Li definisco croste al sole: intendo riferirmi ai pannelli solari che sempre più invasivamente alterano la pelle dei tetti delle nostre abitazioni, dal mare al monte.
Non sono certamente contrario allo sfruttamento dell’energia solare, all’origine gratuita. È la modalità che metto in discussione.
Perché ogni privato deve provvedere da sé quando invece dovrebbe essere lo Stato a fornire un simile servizio?
Auspicherei diverse centrali di produzione, dal nucleare all’eolico a vaste distese di pannelli al servizio di determinati centri, che come supermercati del consumo provvedano ad assicurare la fornitura dell’energia solare da utilizzare nelle nostre abitazioni sì da smacchiare le macchie di leopardo delle croste solari.
E invece le nostre strade vengono incessantemente fresate per distribuire la fibra e lasciare ferite non facilmente rimarginabili sull’asfalto perché il committente si è dimenticato di ripristinare il manto stradale e nessuno controlla il fatto.
Ricordate i nostri vecchi, che di risparmio e non di spreco energetico, s’intendevano assai più di noi?
Nei paesi, per dire di fatti nostri, come quelli delle valli del Luinese, allestivano un forno per abitato e viciniori di modo che tutti gli abitanti avessero a provvedervi, senza costruirsi un fornetto proprio, ma conservando un capace fuligginoso camino dalla cui catena far pendere il paiolo per la polenta da servire sulla tavola di casa, con una ciotola di latte appena munto. Senza dimenticare gli utilissimi mulini che sfruttavano l’energia dei corsi d’acqua che si dovevano tenere puliti per evitare disastri e disfunzioni.
Certo che si dovrebbe essere comunità ben amalgamate con intenti ben mirati, ma noi siamo delle assemblee di condomìni, pensiamo ed agiamo proprio all’opposto. Non c’è più una amalgama sociale, ogni famiglia ha il suo televisore, quando non più di uno, le sue antenne ed adesso anche le croste sulla testa.
Insisto sulle croste perché sono come una lebbra che svilisce il puro colore delle piode, delle marsigliesi, delle ardesie, dei coppi: le tegole nostrane, e per di più, alla distanza, alterano i colori dei tetti di una città, di un paese, di un abitato, vuoi del meridione, vuoi del settentrione, vuoi delle colline, vuoi delle montagne per non dire delle case che specchiano sulle acque dei fiumi o dei laghi, come le hanno viste gli Impressionisti. Questi lustrini accecano le rondini, sempre che ce ne siano ancora, sviandone il volo o qualche altro volatile in picchiata che manca la preda per un sinistro bagliore.
Provate ad immaginarvi la Veduta di Delft del Vermeer incrostata da lustrini.
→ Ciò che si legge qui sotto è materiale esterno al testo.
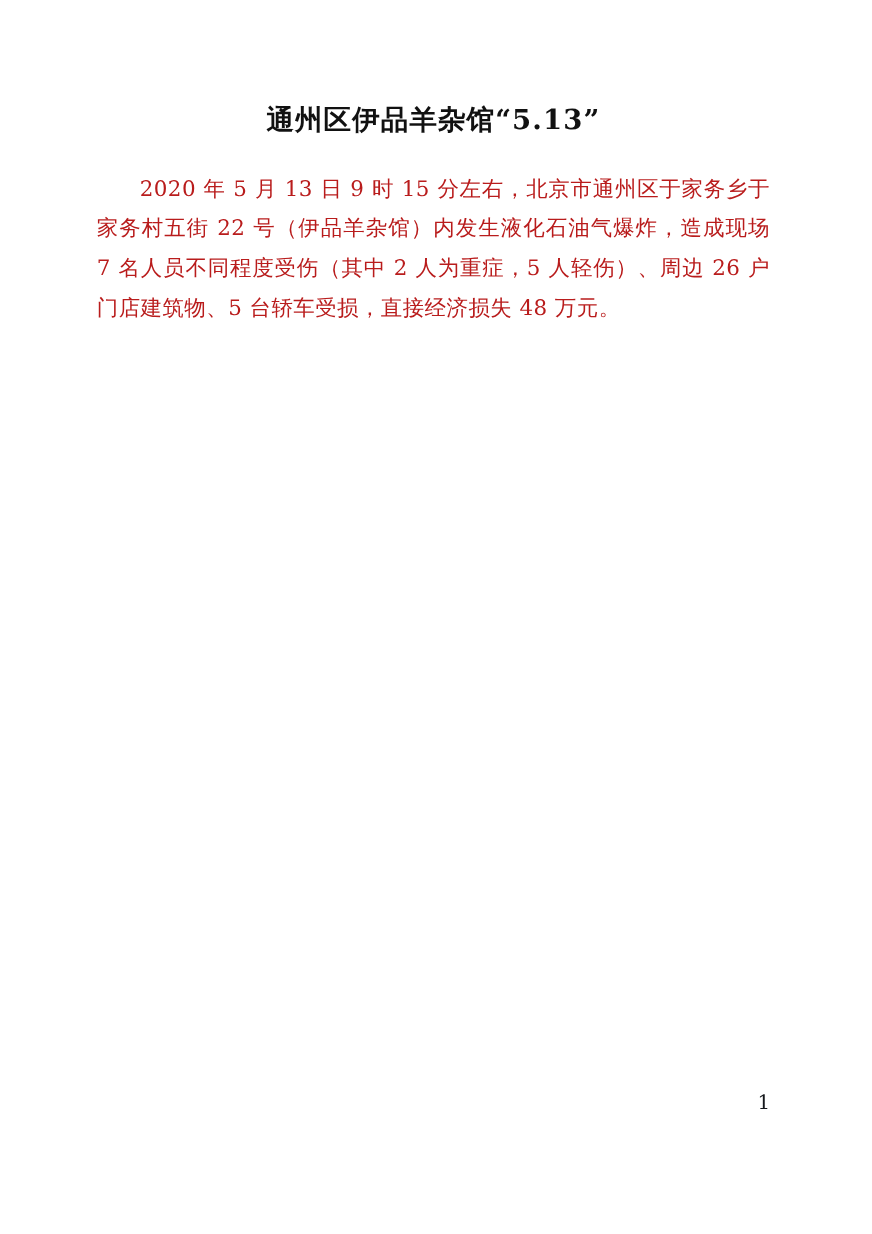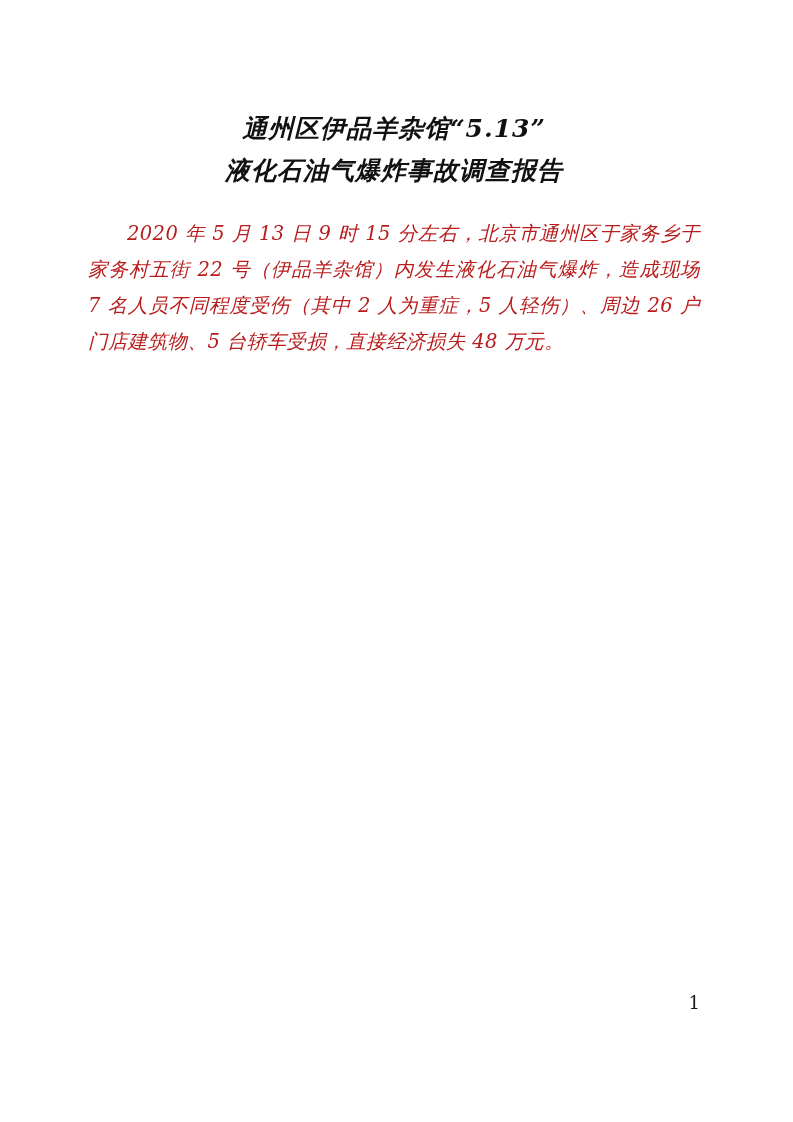--- a/index.html
+++ b/index.html
@@ -19,9 +19,8 @@
   .content {
     position: absolute;
     left: 88px;
-    top: 108px;
+    top: 88px;
     width: 612px;
-    font-style: italic;
   }
   .doc-title {
     text-align: center;

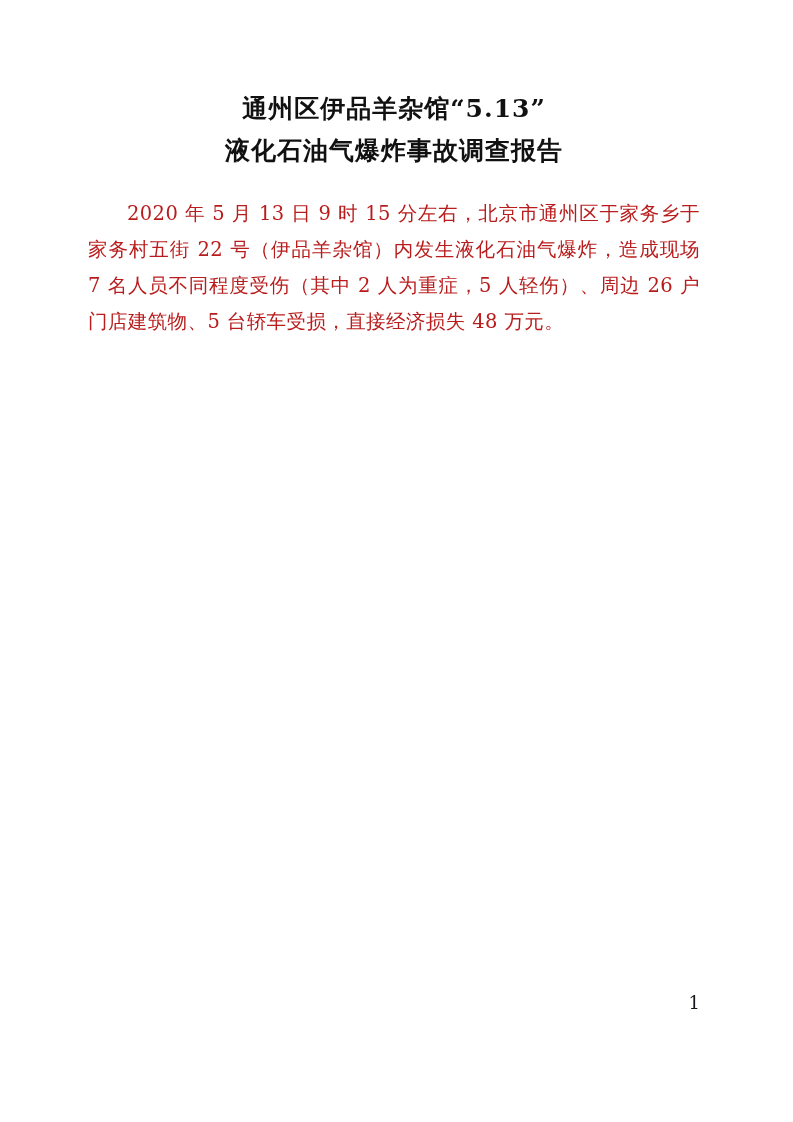--- a/index.html
+++ b/index.html
@@ -65,7 +65,6 @@
 
     <h1 class="doc-title">
       <span class="line">通州区伊品羊杂馆“5.13”</span>
-      <span class="line">液化石油气爆炸事故调查报告</span>
     </h1>
 
     <p class="para">2020 年 5 月 13 日 9 时 15 分左右，北京市通州区于家务乡于家务村五街 22 号（伊品羊杂馆）内发生液化石油气爆炸，造成现场 7 名人员不同程度受伤（其中 2 人为重症，5 人轻伤）、周边 26 户门店建筑物、5 台轿车受损，直接经济损失 48 万元。</p>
Non lo permetteranno perché i nostri europei hanno pensato al sud dell’Europa, non curandosi se Arezzo affrescata da Giotto diventerà immagine arlecchinesca o la Veduta di Gazzada del Bellotto si dovesse macchiare di fazzoletti luminosi in contrasto con il nitore del lago.
Forse occorre ripensare tutto il progetto energetico, ma dubito che lo si farà perché affaccendati in altre faccende.
Non mi resta che guardare fuori dalla finestra, in direzione del Grande Albergo del Campo dei Fiori, e ammirare quante antenne gli hanno fatto crescere sulla testa.
Ma allora è un vizio inestirpabile o un impagabile malcostume. Non c’è più religione. Qualcuno dovrà ben provvedervi, e quel Qualcuno ha l’iniziale maiuscola.
Allora, tranquilli, tutto come prima e se non peggio.